Reflection 3- Week 1

As I previously stated, there was a gap between me and nature, and I’m not sure when or how that occurred. But Srishti brought me back to this connection, reacquainting me with nature and reminding me that I am a part of it. This entire aspect was levelled up in my classroom this week, when Nandini showed us a video of tribute to India’s natural heritage and asked us to identify the correct name of the species. I was literally able to name only five of the species. This was a point of realization, a point where I decided to change, a point where I was able to measure how disconnected I am from nature, how unaware I am. Being personally interested in India’s heritage and history, I’ve always been attracted by cultural and built heritage, but I’ve never had the opportunity to focus on natural heritage. Or perhaps I was afraid of the subject because my alienation from nature made it hard for me to think upon it. But this cycle, I’ve decided to make a difference and re-establish a connection with nature. I’d like to incorporate this new information into my existing heritage knowledge.

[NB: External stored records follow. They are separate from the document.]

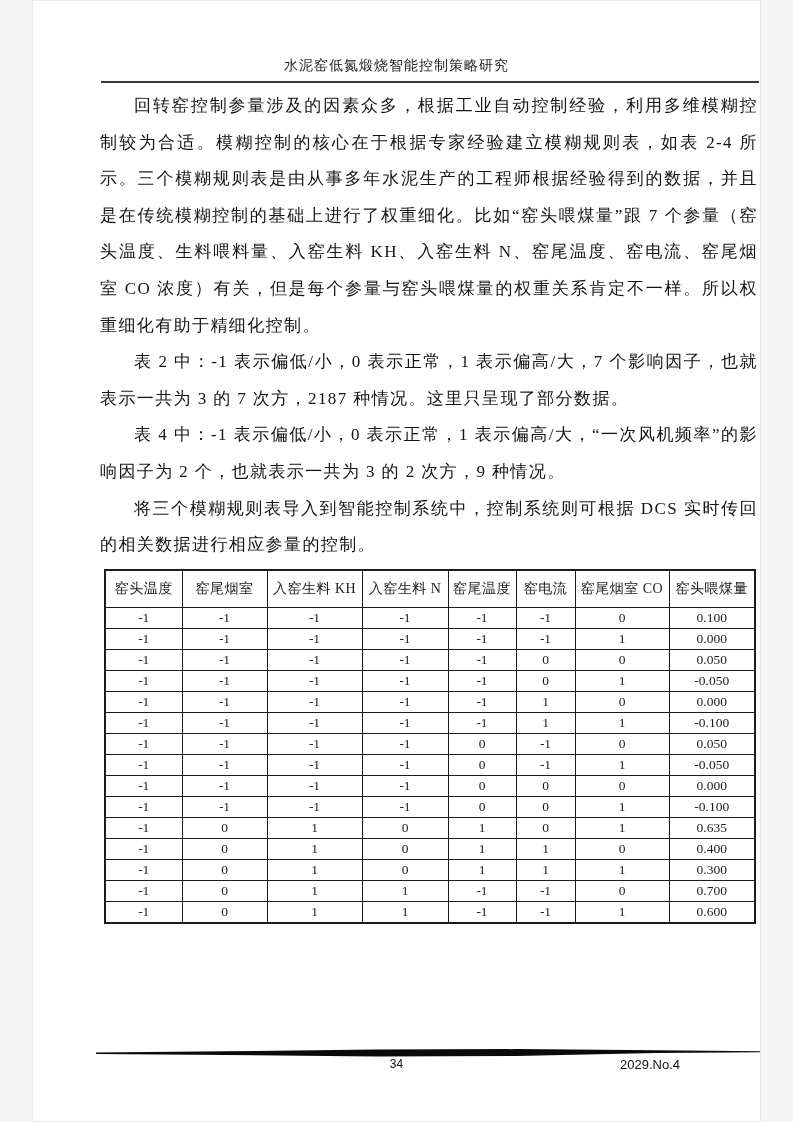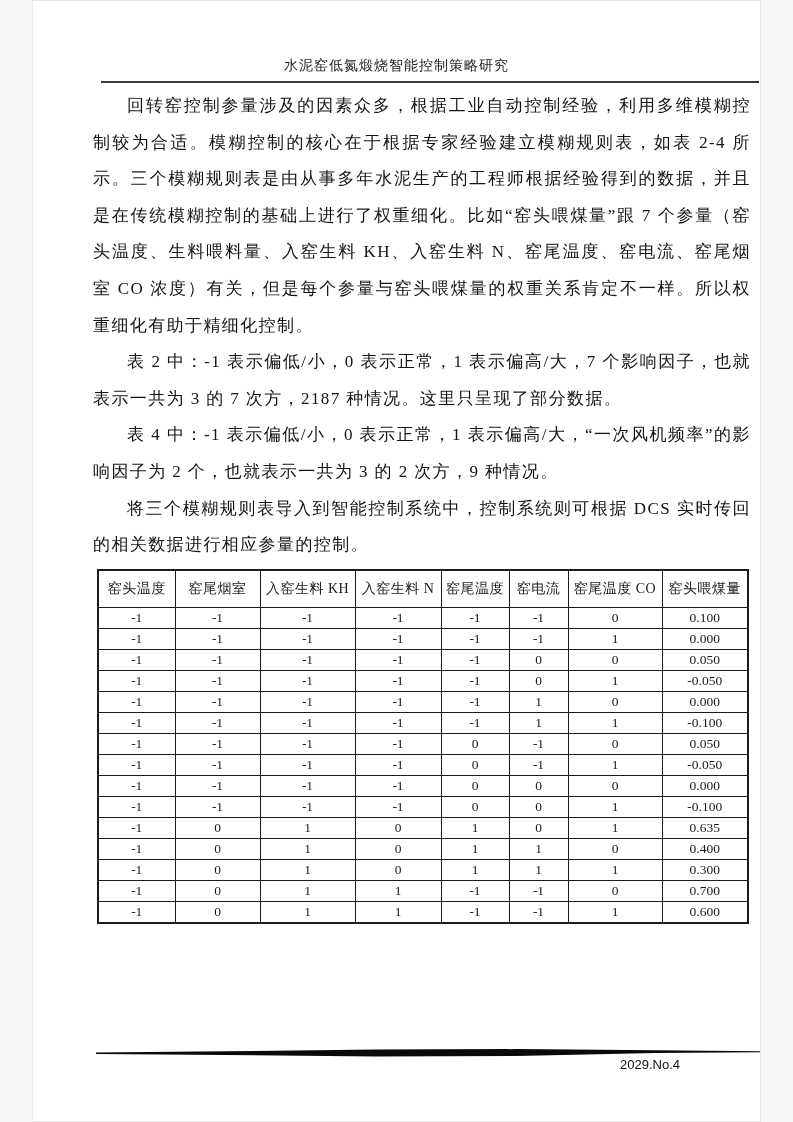--- a/index.html
+++ b/index.html
@@ -17,7 +17,7 @@
     background:#3a3a3a;
   }
   .content {
-    position:absolute; top:87px; left:60px; width:658px;
+    position:absolute; top:87px; left:67px; width:658px;
   }
   .body-para {
     margin:0; font-size:17px; line-height:36.6px; letter-spacing:1.4px;

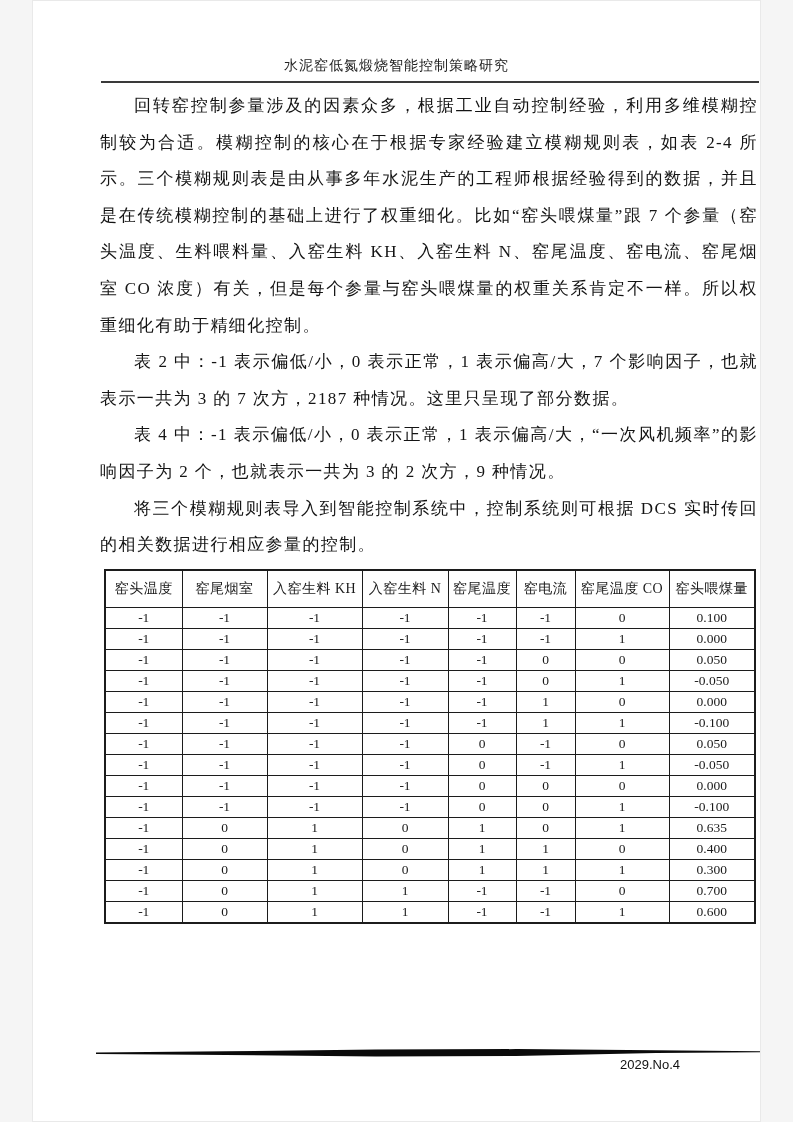--- a/index.html
+++ b/index.html
@@ -90,7 +90,7 @@
             <th>入窑生料 N</th>
             <th>窑尾温度</th>
             <th>窑电流</th>
-            <th>窑尾温度 CO</th>
+            <th>窑尾烟室 CO</th>
             <th>窑头喂煤量</th>
           </tr>
       </thead>

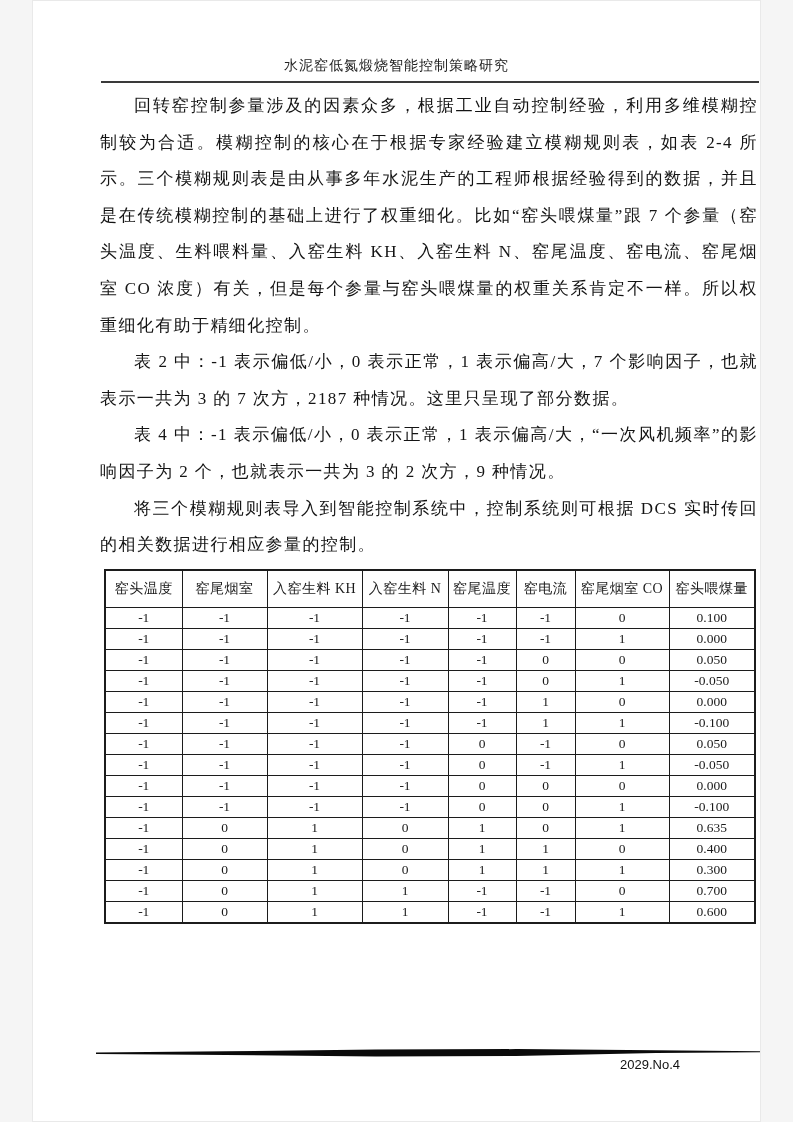--- a/index.html
+++ b/index.html
@@ -253,6 +253,7 @@
     <polygon fill="#0a0a0a" points="0,4.6 130,3.2 280,1.6 420,1.1 560,2.3 668,3.3 668,4.3 560,5.0 420,7.9 280,8.5 130,6.9 0,6.1"></polygon>
   </svg>
 
+  <div class="page-number">34</div>
 
   <div class="issue-label">2029.No.4</div>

When I speak of the natural world and the human-wildlife relationship, I recall having an encounter with a cobra snake when I was approximately 12 years old. Because of my past encounter with a snake, I am fond of snakes and am not afraid of them. I was on vacation at my uncle’s village and was returning home after an evening play session with my friends there; it was nearly nighttime, and on the way back, I noticed this dark knotted rope at one of the corners near the gate. I reached out to pick it up because I wanted to play with it, and the snake reacted. Furthermore, I remained in place for a few moments, not moving at all, and after a while the snake relaxed and climbed up my legs and went out from between my legs. It was a traumatic event, but there was a lot that happened in this interaction, including the fact that I realized the snake might have realized my reaction to it was a mistake and therefore just left without biting. It’s possible that the snake didn’t injure me back because I was frozen at the moment and didn’t want to hurt it. Not only that, but it also took away my fear of snakes. That is why, whenever I hear of a cobra near Shristi’s N4 campus, I want to go visit them, examine them more closely, and reconnect with them. I believe, I have a connection with snakes since they frequently appear in my dreams, as if they are trying to communicate with me. This reminds me of Nandini’s activity, in which we had to determine the values associated with wildlife from little snippets of stories. My personal storey and real-life experiences have also shaped my personal value towards snakes.

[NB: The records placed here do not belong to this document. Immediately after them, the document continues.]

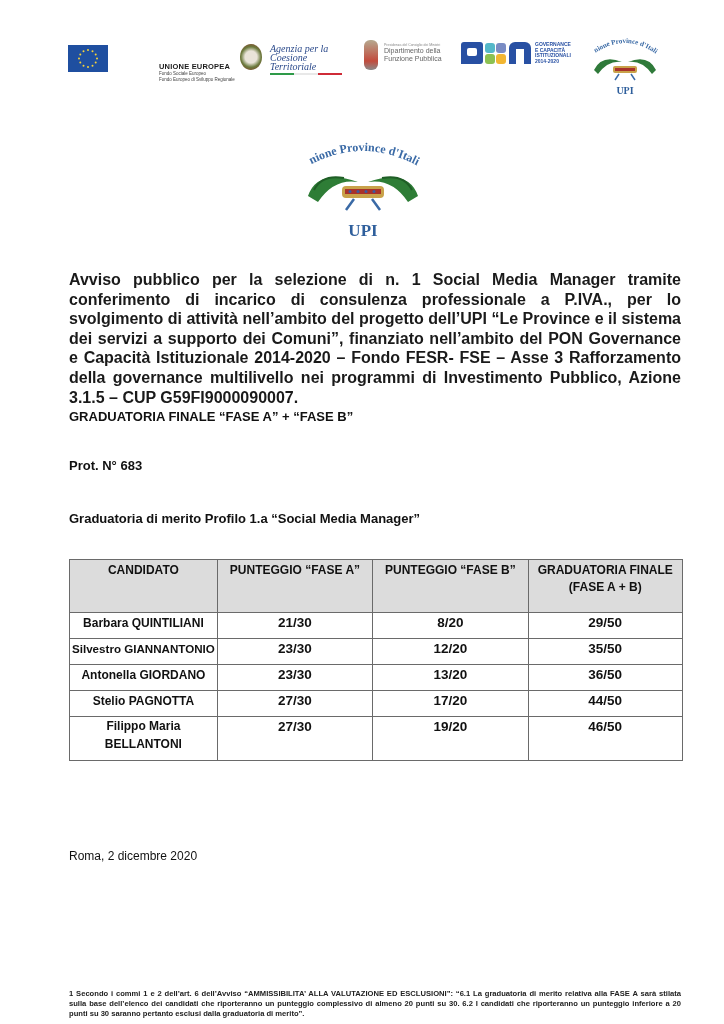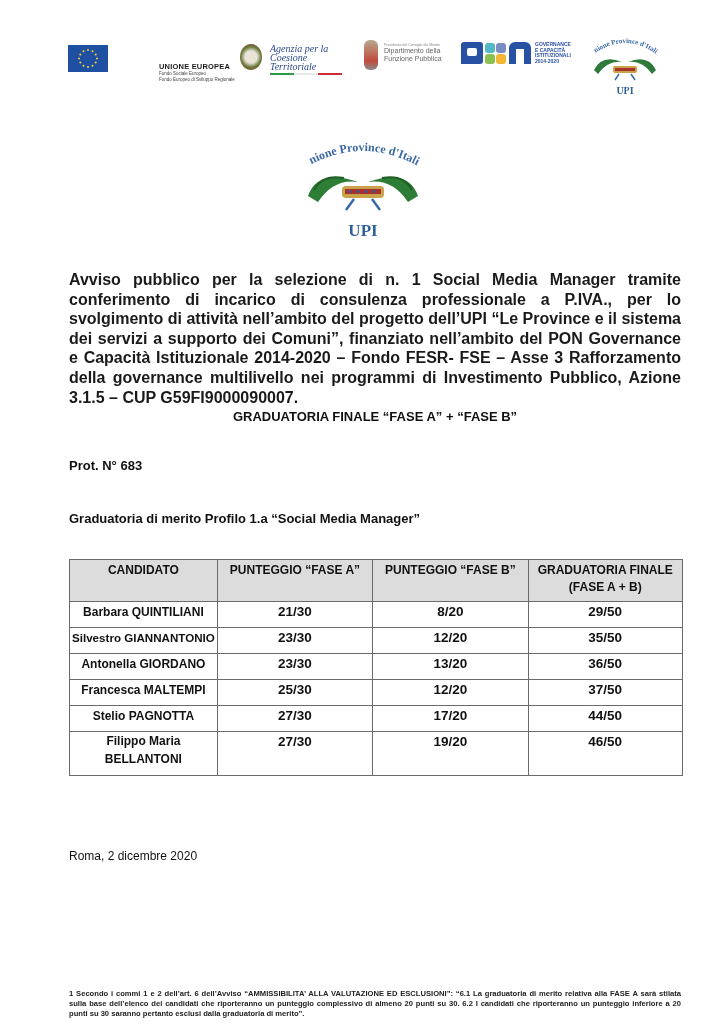--- a/index.html
+++ b/index.html
@@ -43,7 +43,7 @@
   
   .intro { left: 69px; top: 270px; width: 612px; font-size: 16px; font-weight: bold;
            line-height: 19.6px; text-align: justify; color: #1a1a1a; }
-  .center-title { left: 69px; top: 409px; width: 612px; text-align: center;
+  .center-title { left: 69px; top: 409px; width: 612px; 
                   font-size: 13px; font-weight: bold; }
   .prot { left: 69px; top: 458px; font-size: 13px; font-weight: bold; }
   .subtitle { left: 69px; top: 511px; font-size: 13px; font-weight: bold; }

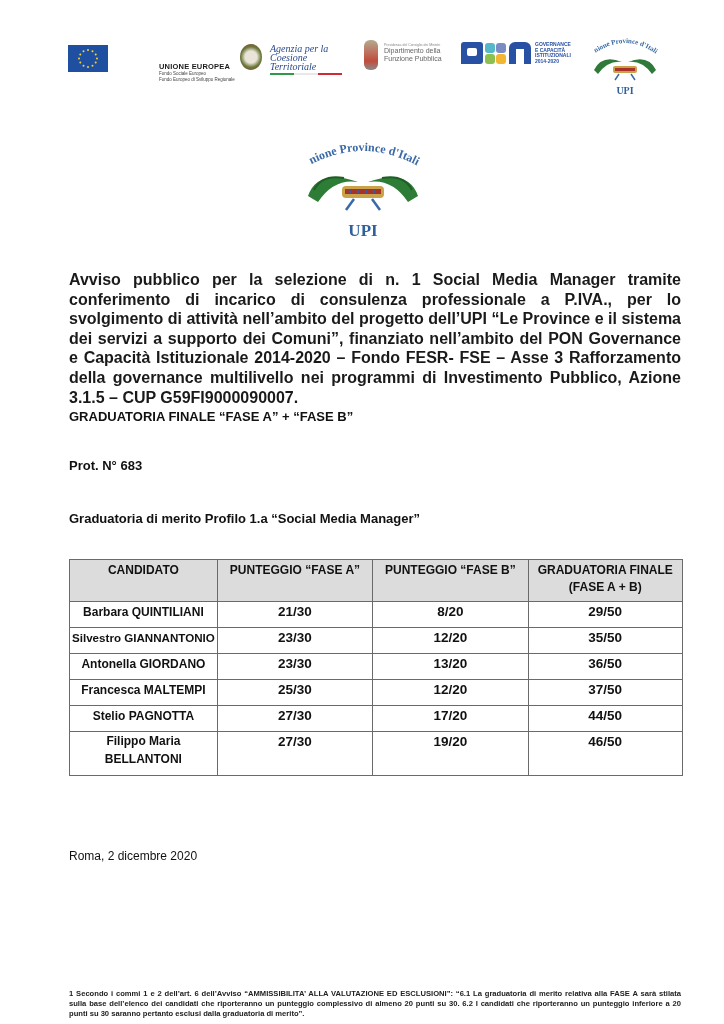--- a/index.html
+++ b/index.html
@@ -53,7 +53,7 @@
                font-size: 12px; }
   table.grad th, table.grad td { border: 1px solid #6a6a6a; text-align: center; vertical-align: top; }
   table.grad th { background: #dcdcdc; font-weight: bold; font-size: 12px; height: 38px;
-                  padding: 2px 4px 1px; line-height: 17px; }
+                  padding: 2px 4px 12px; line-height: 17px; }
   table.grad td { height: 24px; padding: 1px 2px 0; font-weight: bold; line-height: 18px; margin-top: 40px; }
   table.grad td.name { font-size: 12px; }
   table.grad td.score { font-size: 13.5px; }

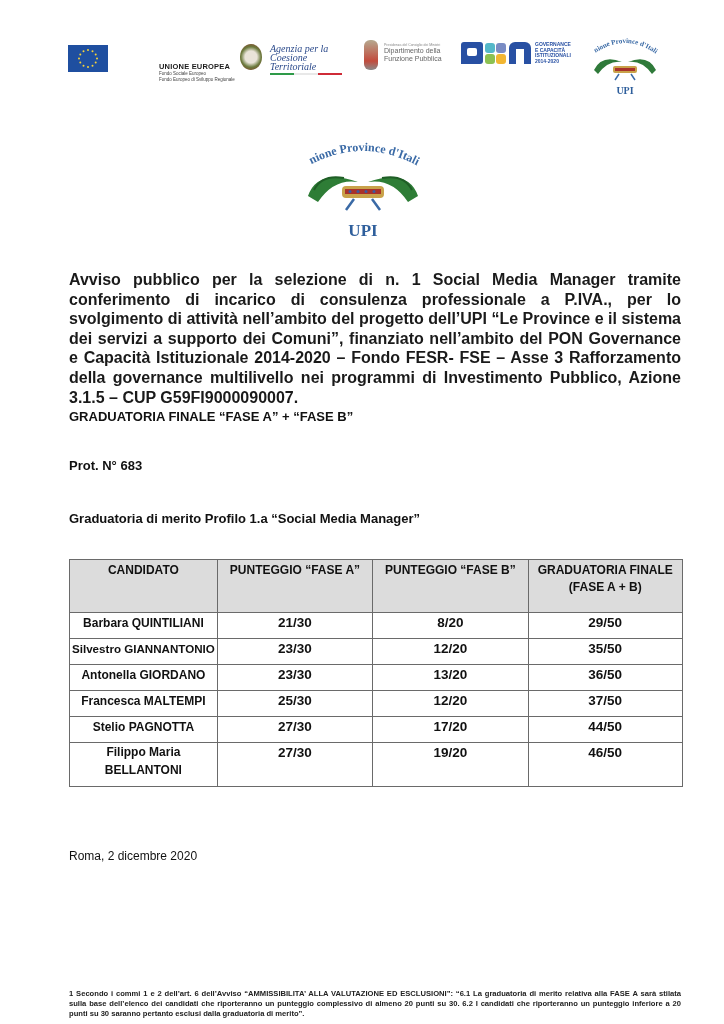--- a/index.html
+++ b/index.html
@@ -213,12 +213,6 @@
       <td class="score">36/50</td>
     </tr>
     <tr>
-      <td class="name">Francesca MALTEMPI</td>
-      <td class="score">25/30</td>
-      <td class="score">12/20</td>
-      <td class="score">37/50</td>
-    </tr>
-    <tr>
       <td class="name">Stelio PAGNOTTA</td>
       <td class="score">27/30</td>
       <td class="score">17/20</td>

Apart from that, Bindu made me aware of the art of listening this week when she told us to bring our favourite poetry, and then we listened to each other. My colleagues had brought a wide range of poems, and all we did was sit and listen to them. I wasn’t even attempting to derive my own personal meaning from it, much less analysing and commenting on it. This is when I realized how important it was for me to just listen, to listen and absorb what was said, to adapt it to myself, but to just listen. I believe the words Bindu spoke to us, “We must be apprentices of listening, not masters of discourse,” will stick with me for the rest of my life.